*Provided records*:
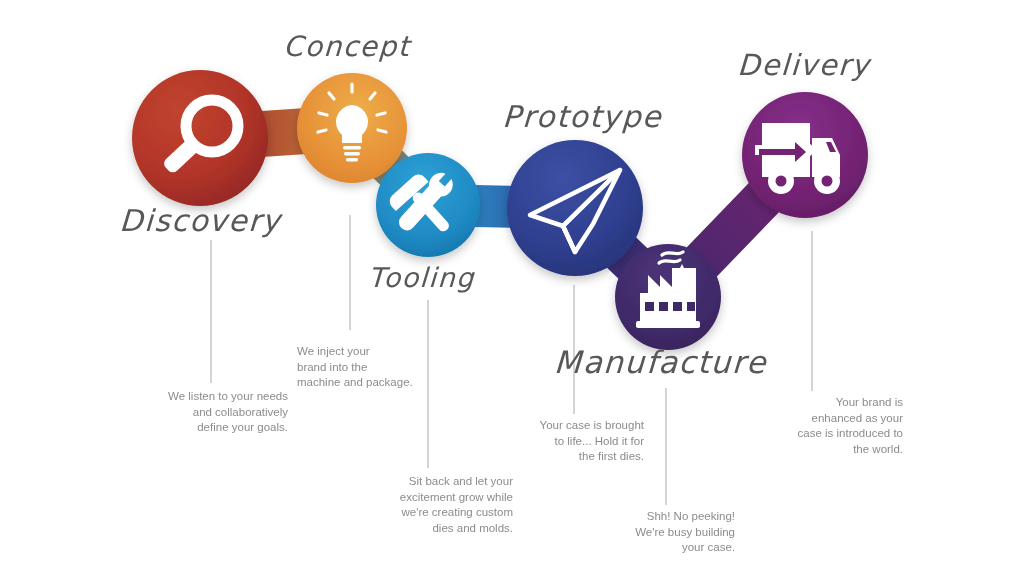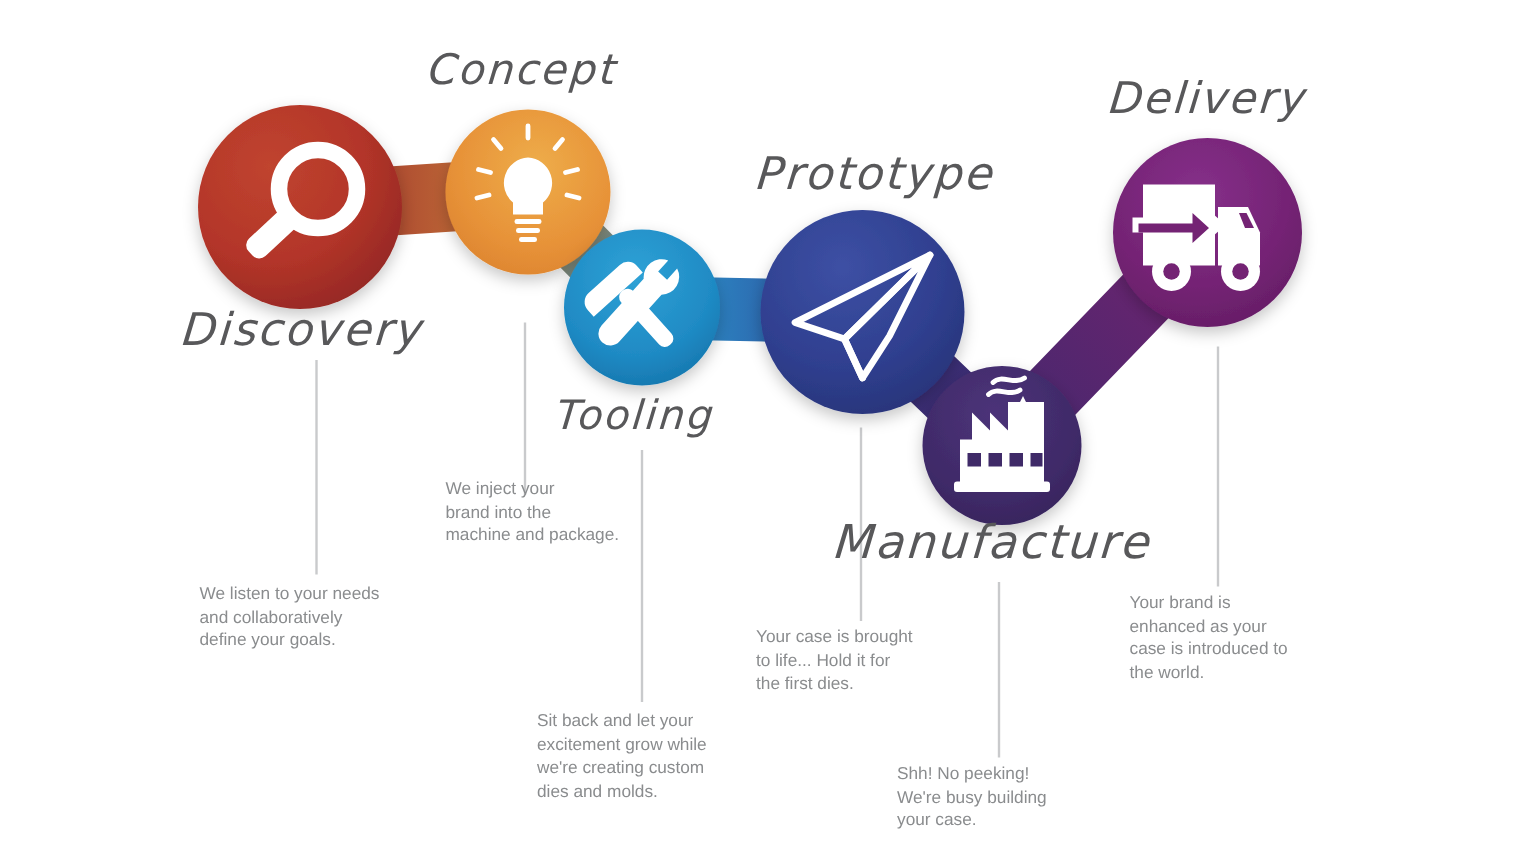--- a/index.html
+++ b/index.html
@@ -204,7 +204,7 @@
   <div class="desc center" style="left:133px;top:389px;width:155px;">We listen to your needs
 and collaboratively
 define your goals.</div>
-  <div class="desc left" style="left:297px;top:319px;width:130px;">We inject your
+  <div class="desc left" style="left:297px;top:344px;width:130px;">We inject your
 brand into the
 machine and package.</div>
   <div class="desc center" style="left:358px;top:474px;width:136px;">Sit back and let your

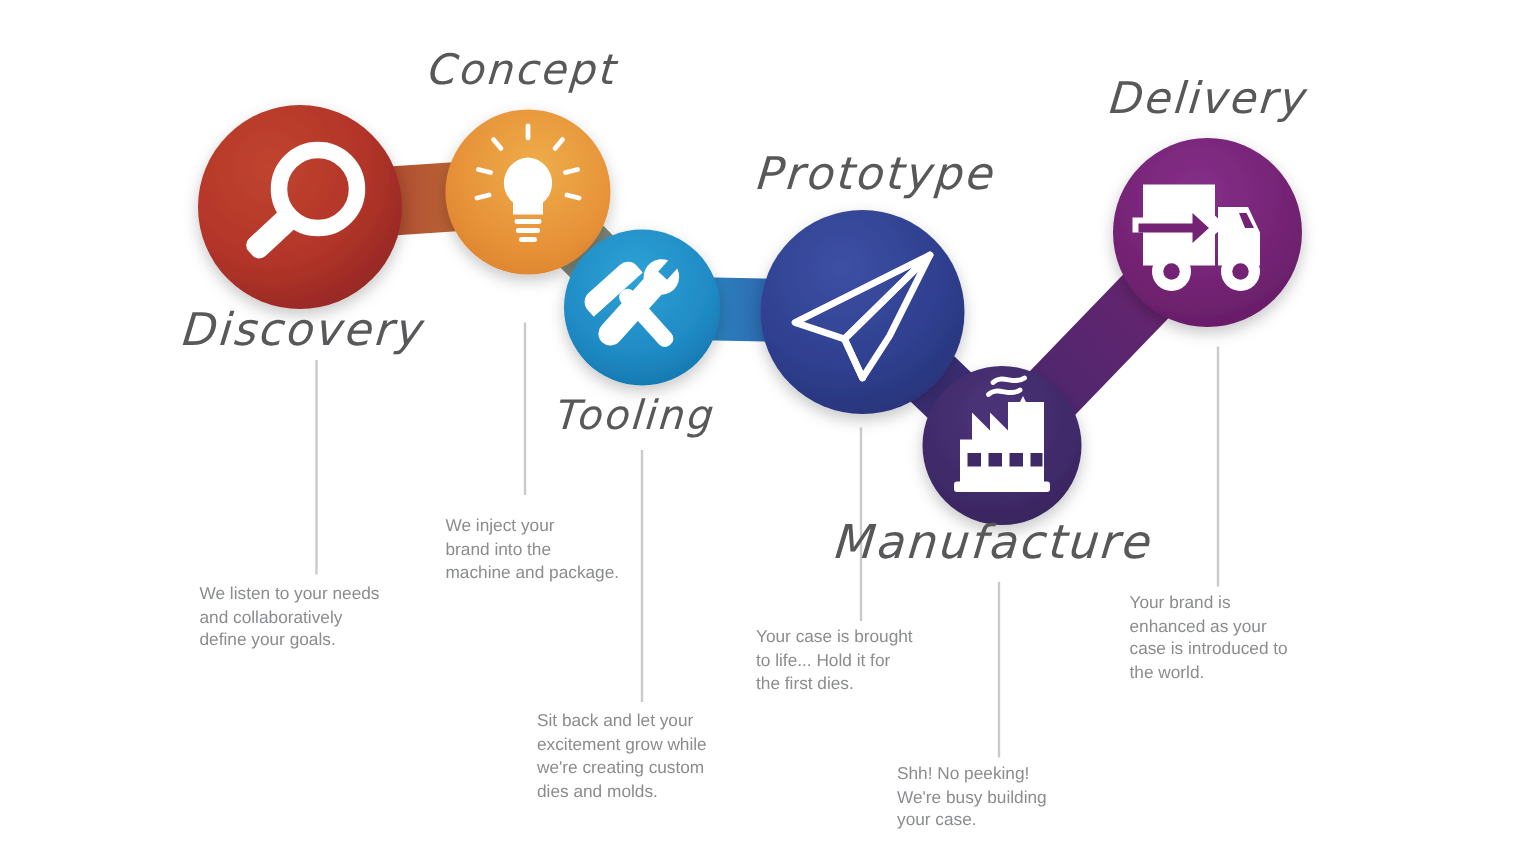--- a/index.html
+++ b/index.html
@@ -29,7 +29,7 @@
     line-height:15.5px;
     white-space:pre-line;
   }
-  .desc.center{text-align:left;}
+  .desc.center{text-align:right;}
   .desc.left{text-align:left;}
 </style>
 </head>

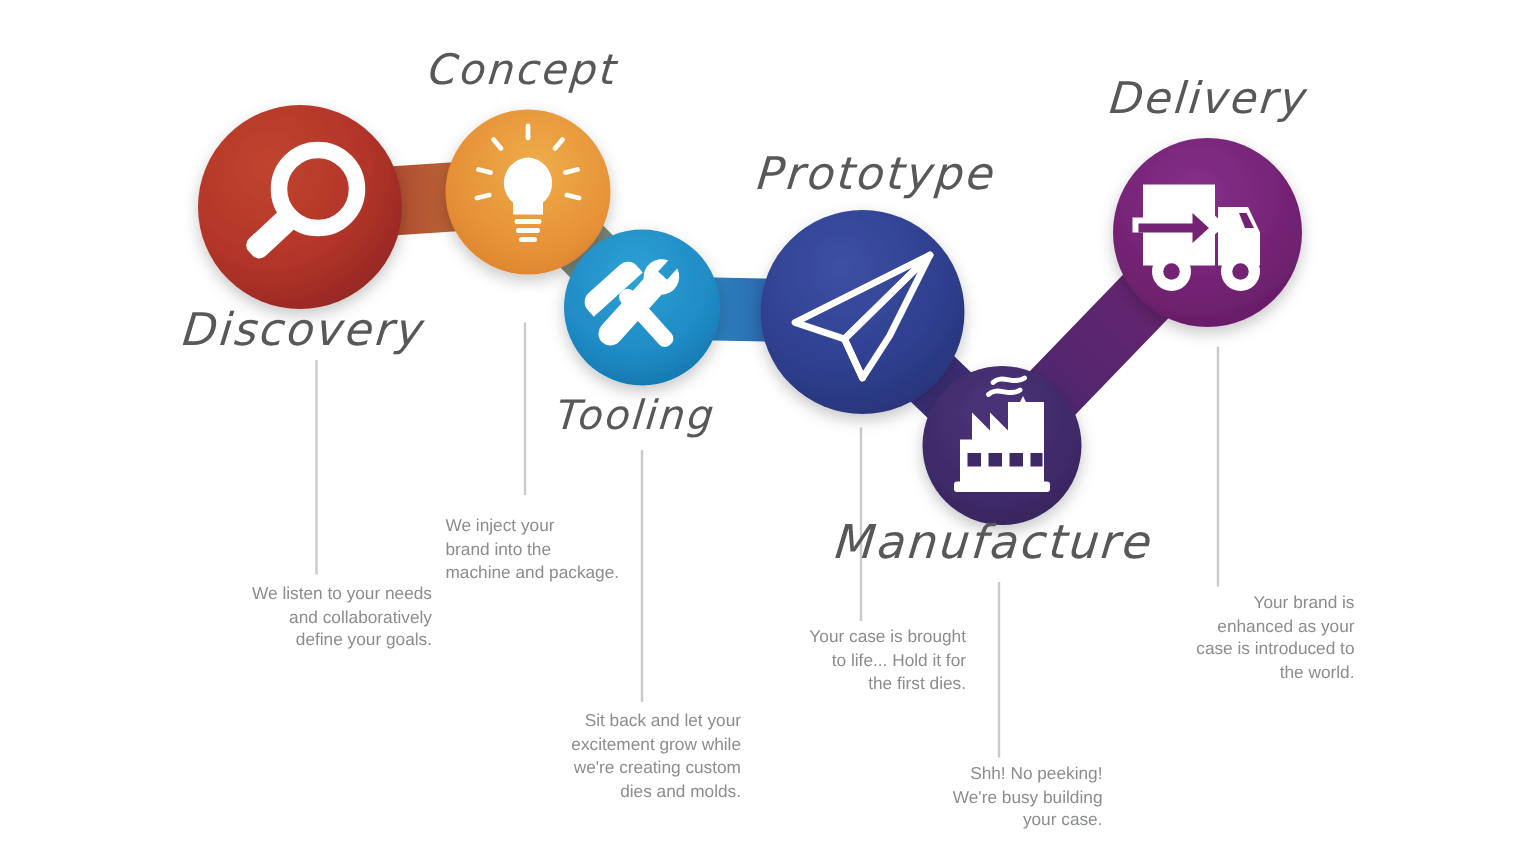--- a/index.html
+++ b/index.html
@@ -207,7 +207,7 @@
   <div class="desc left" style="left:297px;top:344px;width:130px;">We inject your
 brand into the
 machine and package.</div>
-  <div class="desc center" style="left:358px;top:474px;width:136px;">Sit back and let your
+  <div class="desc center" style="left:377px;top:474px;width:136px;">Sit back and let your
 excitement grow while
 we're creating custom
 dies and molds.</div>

--

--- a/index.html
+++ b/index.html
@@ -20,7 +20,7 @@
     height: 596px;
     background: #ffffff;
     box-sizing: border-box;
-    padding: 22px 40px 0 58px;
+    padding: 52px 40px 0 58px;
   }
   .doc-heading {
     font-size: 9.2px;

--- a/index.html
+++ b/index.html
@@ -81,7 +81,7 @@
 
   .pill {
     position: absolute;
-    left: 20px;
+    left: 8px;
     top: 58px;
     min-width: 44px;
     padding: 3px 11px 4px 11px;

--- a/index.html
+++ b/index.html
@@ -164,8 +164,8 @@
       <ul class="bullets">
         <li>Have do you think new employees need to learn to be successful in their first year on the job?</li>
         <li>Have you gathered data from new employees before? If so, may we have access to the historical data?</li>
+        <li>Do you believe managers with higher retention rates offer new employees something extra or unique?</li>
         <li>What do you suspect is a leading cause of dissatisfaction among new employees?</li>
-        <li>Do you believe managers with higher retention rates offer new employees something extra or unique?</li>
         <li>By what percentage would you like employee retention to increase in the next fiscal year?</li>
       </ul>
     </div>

*What is required*:
Search the material for the word "Have" and copy every matching line.

*Answer box*:
         <li>Have do you think new employees need to learn to be successful in their first year on the job?</li>
         <li>Have you gathered data from new employees before? If so, may we have access to the historical data?</li>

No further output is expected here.